Edit difference data
--- START ---
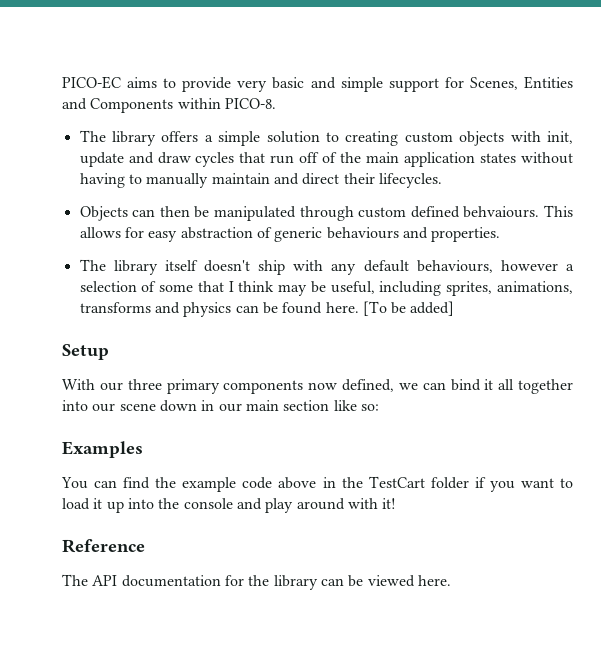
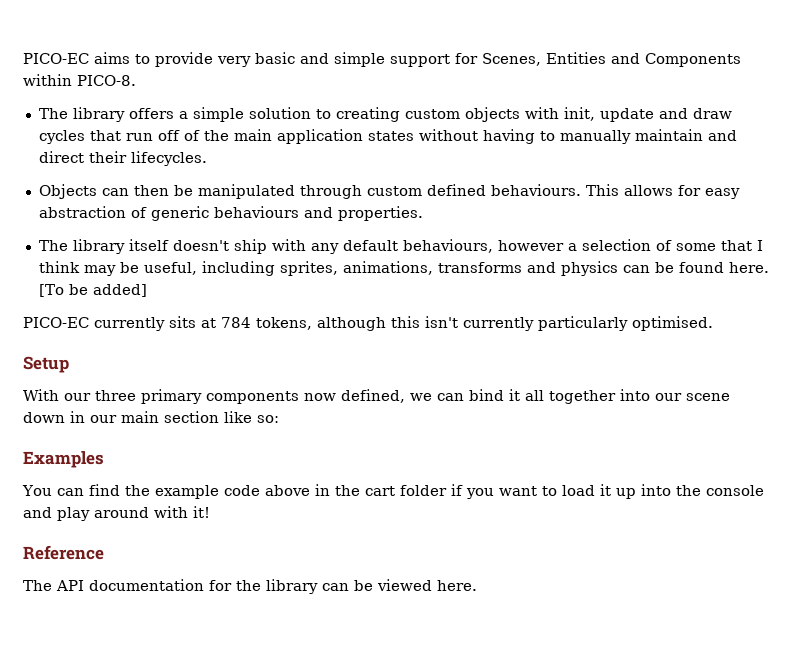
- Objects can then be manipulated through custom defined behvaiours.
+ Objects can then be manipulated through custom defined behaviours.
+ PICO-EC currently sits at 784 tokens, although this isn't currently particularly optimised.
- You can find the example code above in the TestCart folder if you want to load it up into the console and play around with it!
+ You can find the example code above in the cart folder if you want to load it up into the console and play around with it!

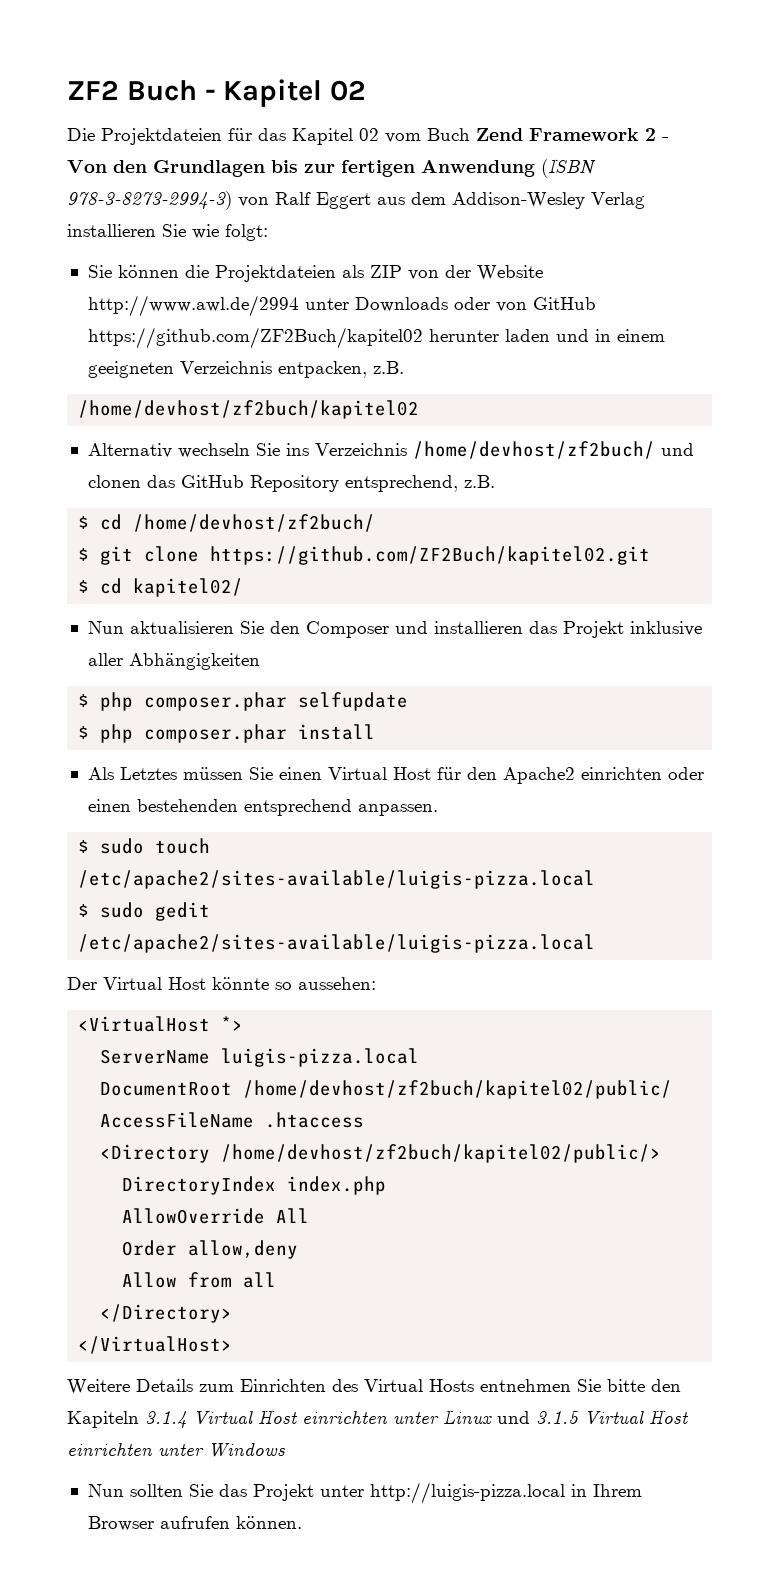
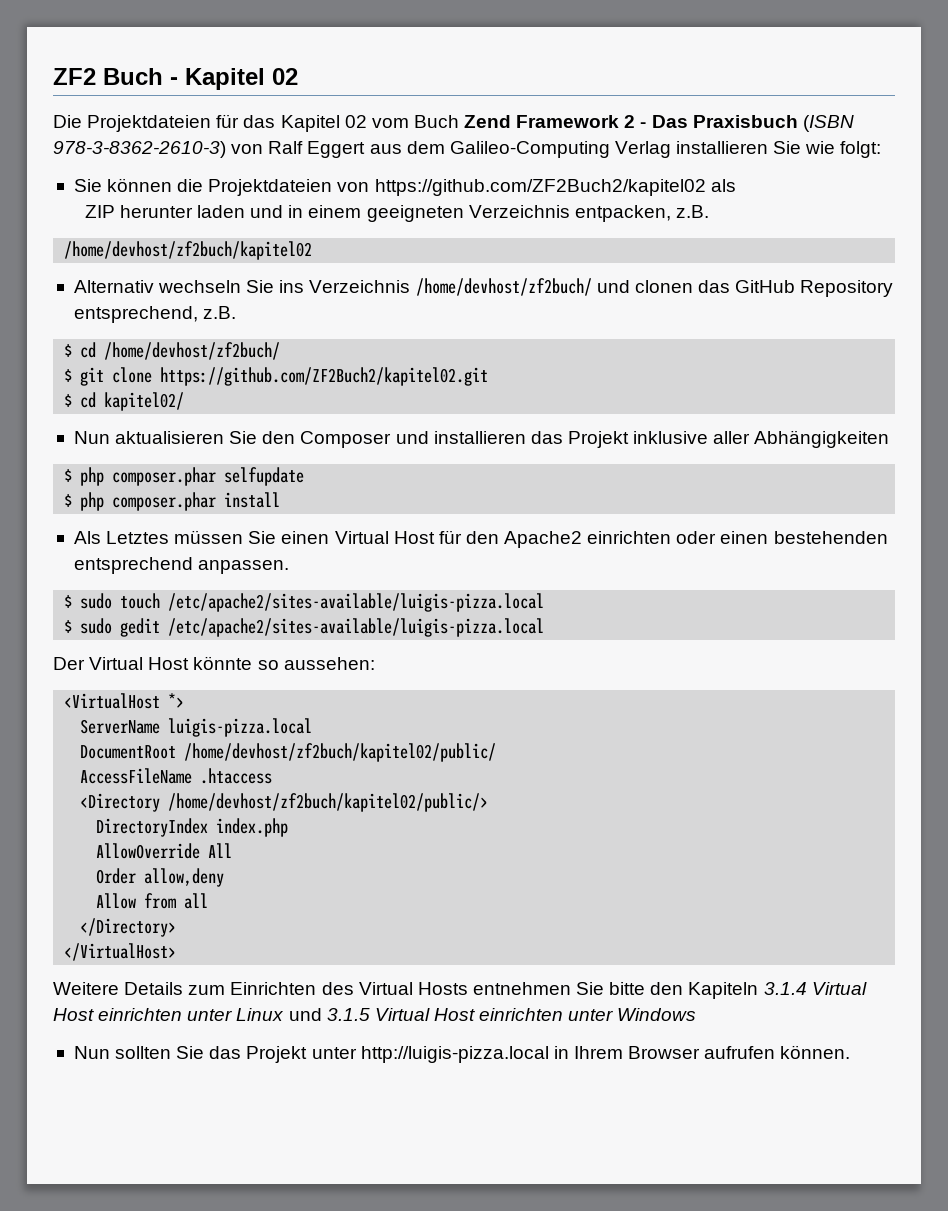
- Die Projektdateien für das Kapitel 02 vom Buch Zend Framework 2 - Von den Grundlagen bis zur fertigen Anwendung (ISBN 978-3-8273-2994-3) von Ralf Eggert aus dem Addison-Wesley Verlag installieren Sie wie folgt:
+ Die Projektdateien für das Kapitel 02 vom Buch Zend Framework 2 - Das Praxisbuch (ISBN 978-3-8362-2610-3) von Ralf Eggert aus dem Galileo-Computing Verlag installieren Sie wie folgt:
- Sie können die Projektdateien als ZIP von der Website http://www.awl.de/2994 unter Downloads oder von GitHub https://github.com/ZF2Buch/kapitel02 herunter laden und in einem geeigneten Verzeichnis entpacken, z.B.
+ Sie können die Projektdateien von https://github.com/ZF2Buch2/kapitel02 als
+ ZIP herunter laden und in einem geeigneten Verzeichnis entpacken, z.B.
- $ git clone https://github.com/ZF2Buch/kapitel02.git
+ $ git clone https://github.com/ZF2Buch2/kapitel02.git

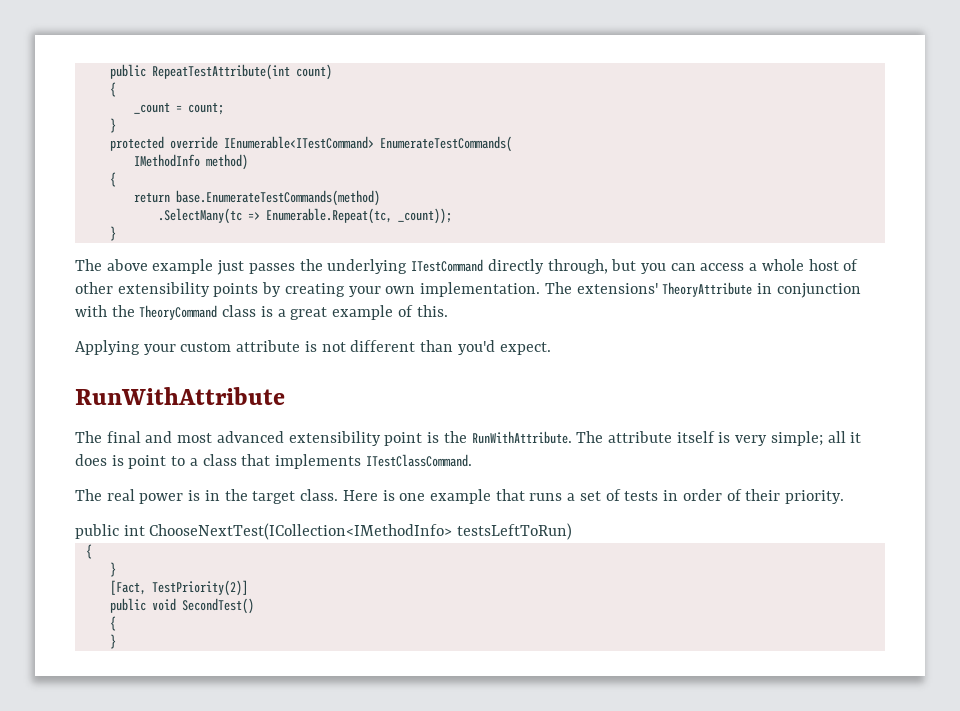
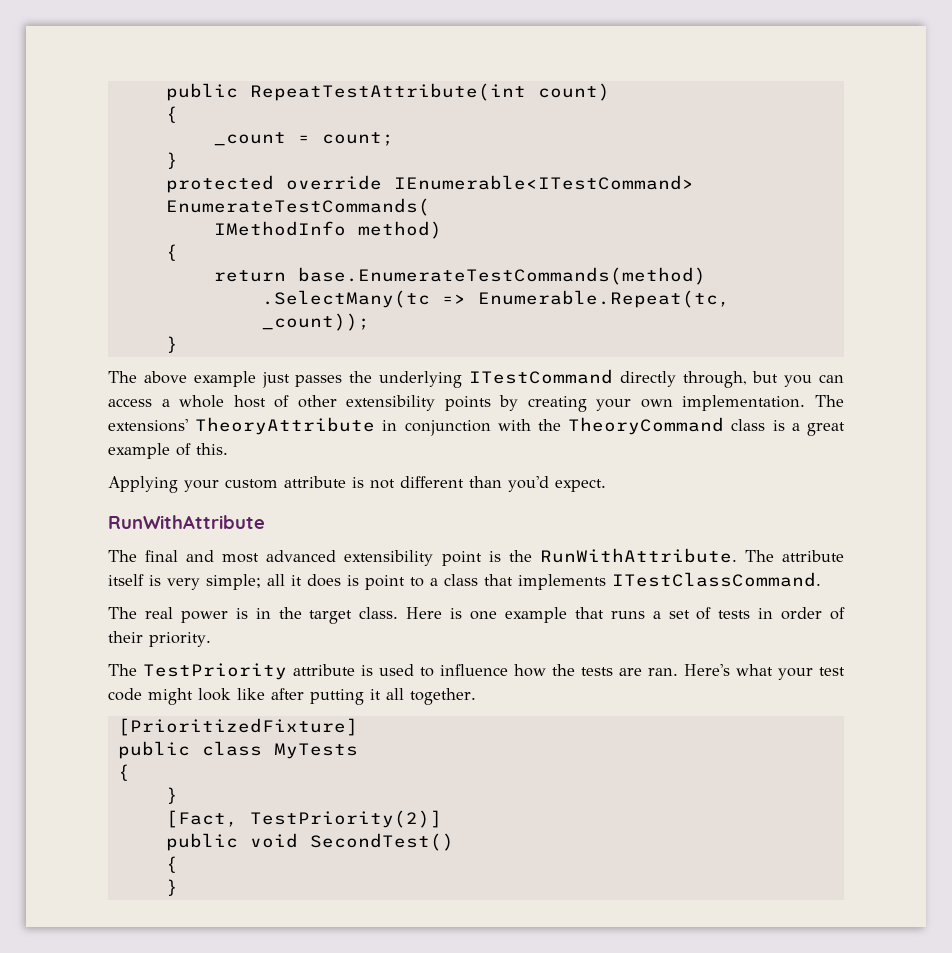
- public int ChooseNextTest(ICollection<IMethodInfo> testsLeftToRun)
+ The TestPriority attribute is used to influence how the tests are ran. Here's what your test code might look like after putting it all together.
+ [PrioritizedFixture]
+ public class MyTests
--- END ---
■ **Problem statement**
Give back exactly the lines above starting at the line where "- Das Praxisbuch" appears and ending at the line where "git clone https://github.com/ZF2Buch2/kapitel02.git" appears, both included, with no other lines.

■ **Reply**
+ Die Projektdateien für das Kapitel 02 vom Buch Zend Framework 2 - Das Praxisbuch (ISBN 978-3-8362-2610-3) von Ralf Eggert aus dem Galileo-Computing Verlag installieren Sie wie folgt:
- Sie können die Projektdateien als ZIP von der Website http://www.awl.de/2994 unter Downloads oder von GitHub https://github.com/ZF2Buch/kapitel02 herunter laden und in einem geeigneten Verzeichnis entpacken, z.B.
+ Sie können die Projektdateien von https://github.com/ZF2Buch2/kapitel02 als
+ ZIP herunter laden und in einem geeigneten Verzeichnis entpacken, z.B.
- $ git clone https://github.com/ZF2Buch/kapitel02.git
+ $ git clone https://github.com/ZF2Buch2/kapitel02.git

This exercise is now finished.